[WORK INSTRUCTION]: Repeat each line of the data below exactly, but skip the pictures.

(User interface change data)
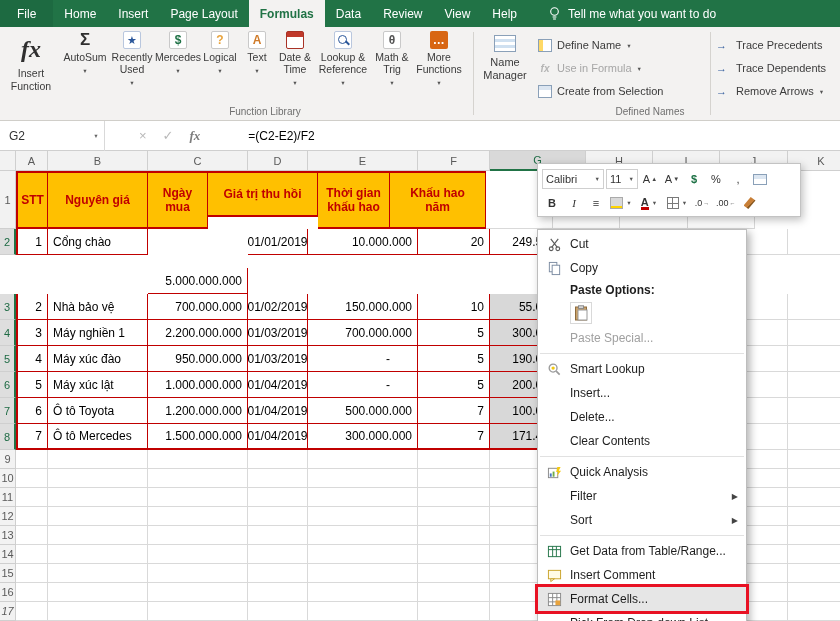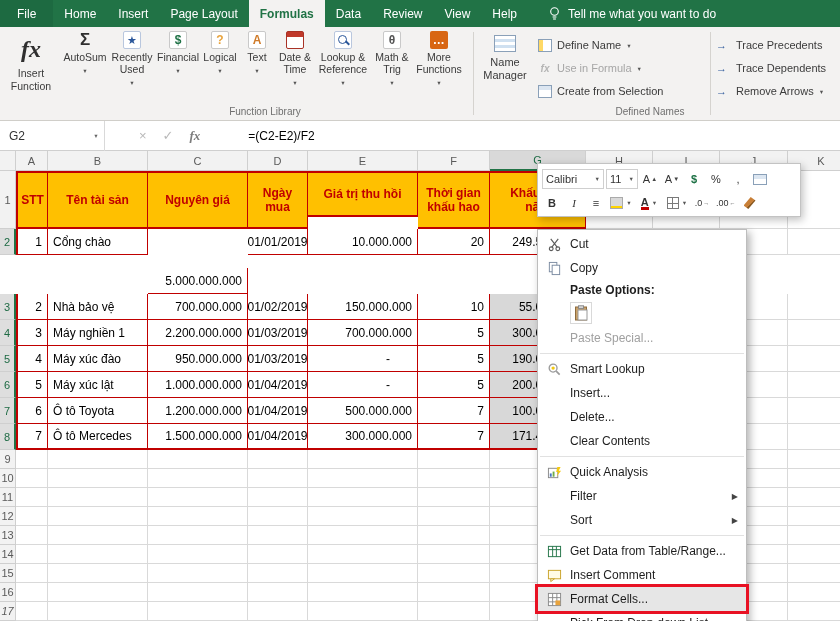"Financial" div.flabel { text: Financial -> Mercedes }
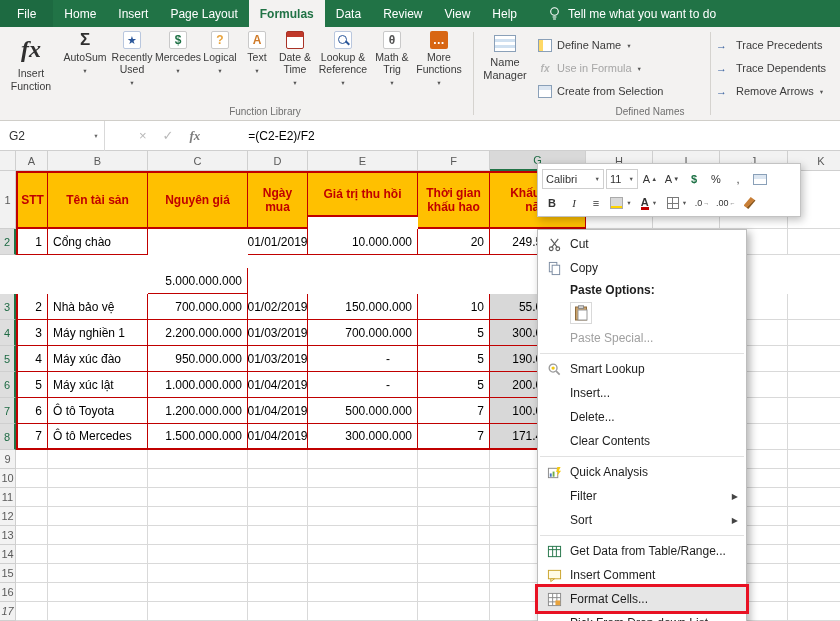"Tên tài sản" div.cell { html: <div>Tên tài sản</div> -> none }
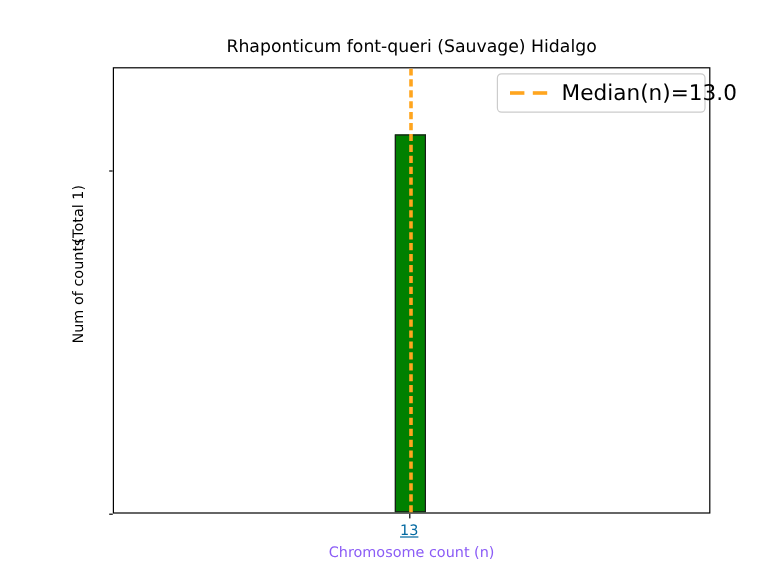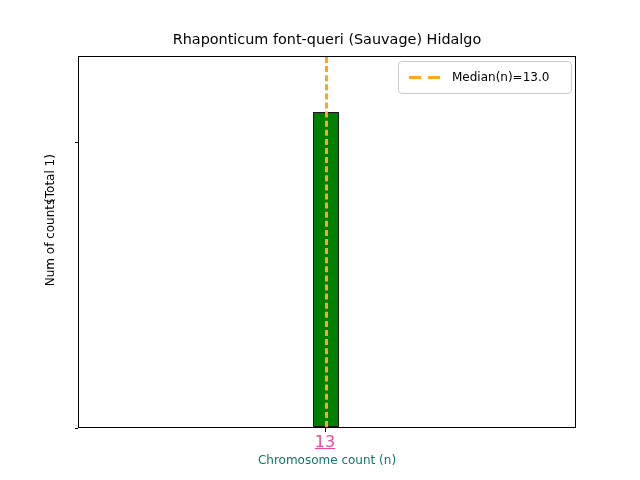"Rhaponticum font-queri (Sauvage) Hidalgo" #figure { left: 0 -> 16px }
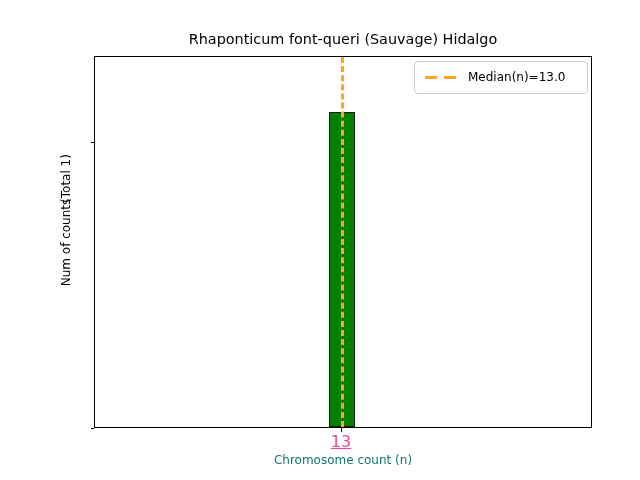"Median(n)=13.0" .legend-texts { font-size: 12px -> 18px }
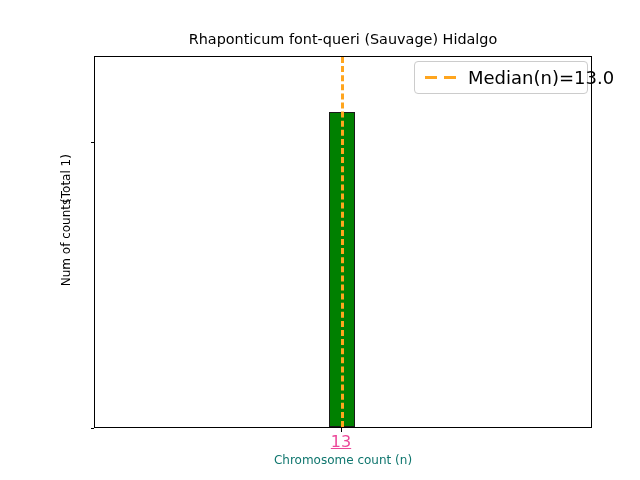"13" .xtick-label { color: #ec4899 -> #0369a1; font-size: 16px -> 12px }
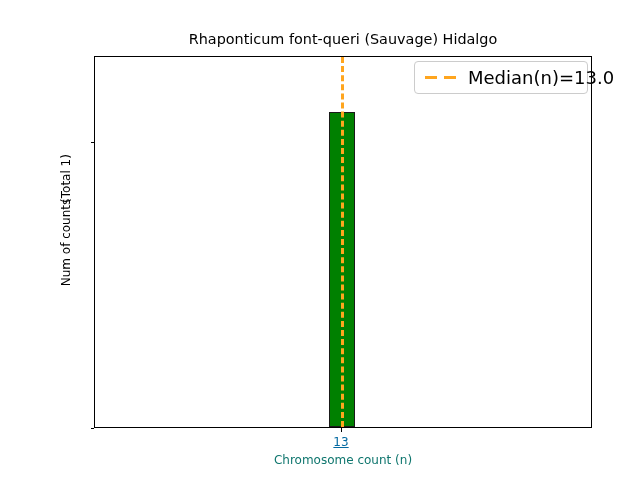"Chromosome count (n)" #xlabel { color: #0f766e -> #8b5cf6 }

[ANSWER BOX]:
"Financial" div.flabel { text: Financial -> Mercedes }
"Tên tài sản" div.cell { html: <div>Tên tài sản</div> -> none }
"Rhaponticum font-queri (Sauvage) Hidalgo" #figure { left: 0 -> 16px }
"Median(n)=13.0" .legend-texts { font-size: 12px -> 18px }
"13" .xtick-label { color: #ec4899 -> #0369a1; font-size: 16px -> 12px }
"Chromosome count (n)" #xlabel { color: #0f766e -> #8b5cf6 }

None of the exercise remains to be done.